EXERCISE →
Your copy should repeat the data that follows exactly and contain no image.

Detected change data

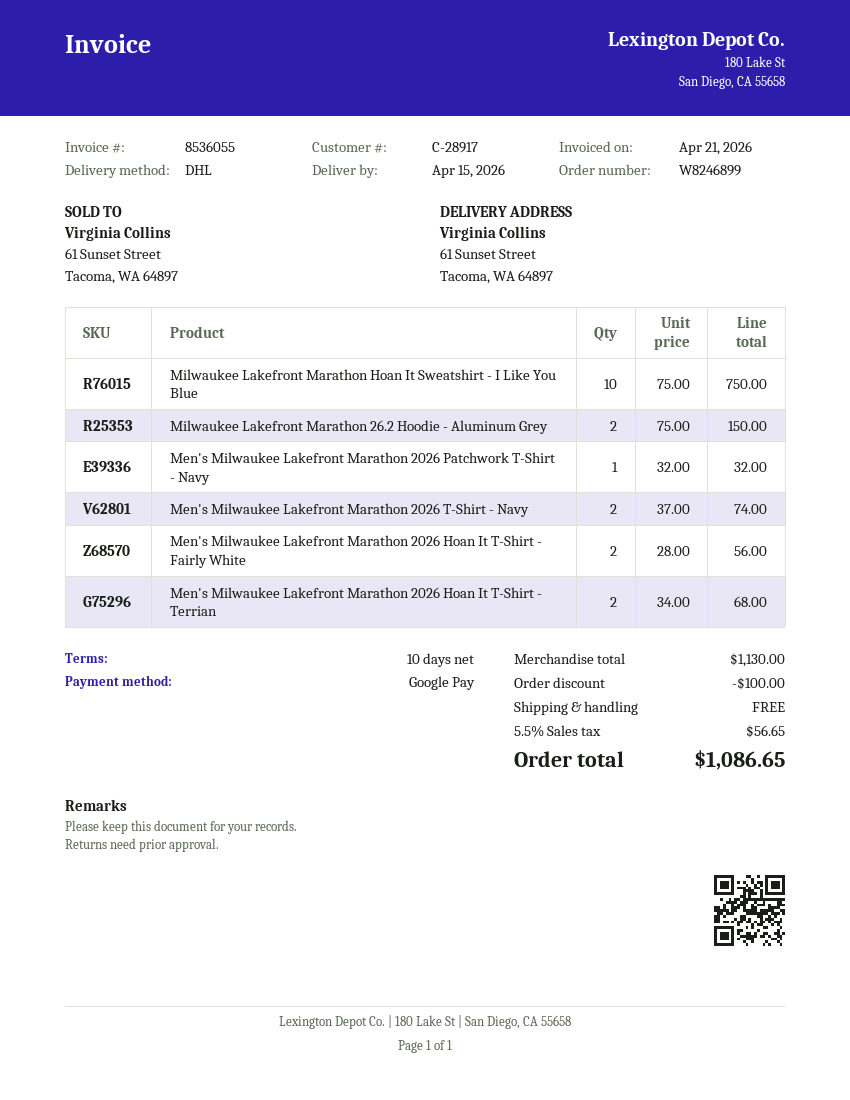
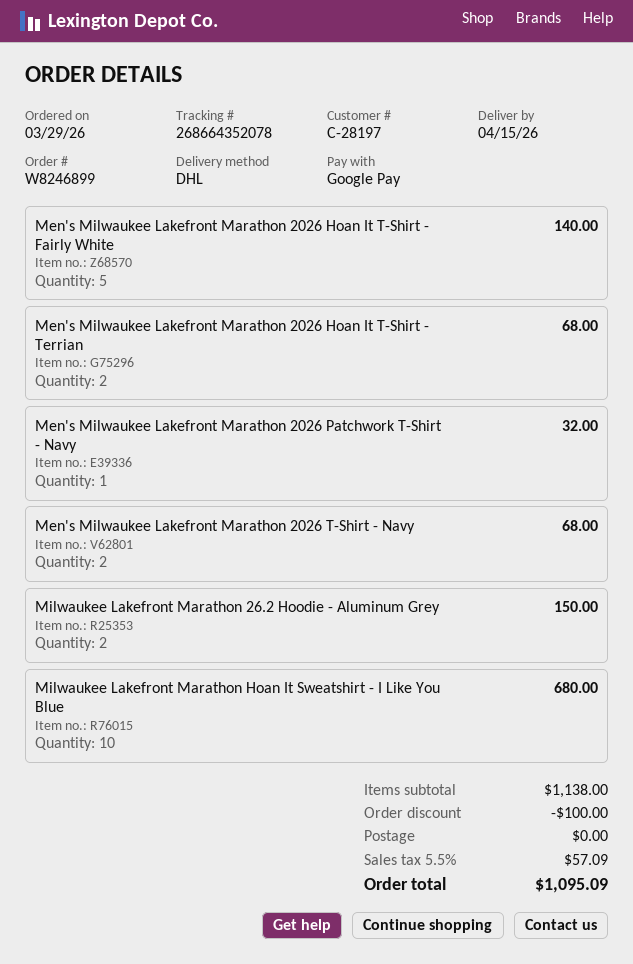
customer number: C-28917 -> C-28197
Milwaukee Lakefront Marathon Hoan It Sweatshirt - I Like You Blue: 10 for 750.00 -> 10 for 680.00
Men's Milwaukee Lakefront Marathon 2026 T-Shirt - Navy: 2 for 74.00 -> 2 for 68.00
Men's Milwaukee Lakefront Marathon 2026 Hoan It T-Shirt - Fairly White: 2 for 56.00 -> 5 for 140.00
subtotal: 1130.00 -> 1138.00
tax: 5.5% = 56.65 -> 5.5% = 57.09
total: 1086.65 -> 1095.09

RESULT FOR THIS EXERCISE →
customer number: C-28917 -> C-28197
Milwaukee Lakefront Marathon Hoan It Sweatshirt - I Like You Blue: 10 for 750.00 -> 10 for 680.00
Men's Milwaukee Lakefront Marathon 2026 T-Shirt - Navy: 2 for 74.00 -> 2 for 68.00
Men's Milwaukee Lakefront Marathon 2026 Hoan It T-Shirt - Fairly White: 2 for 56.00 -> 5 for 140.00
subtotal: 1130.00 -> 1138.00
tax: 5.5% = 56.65 -> 5.5% = 57.09
total: 1086.65 -> 1095.09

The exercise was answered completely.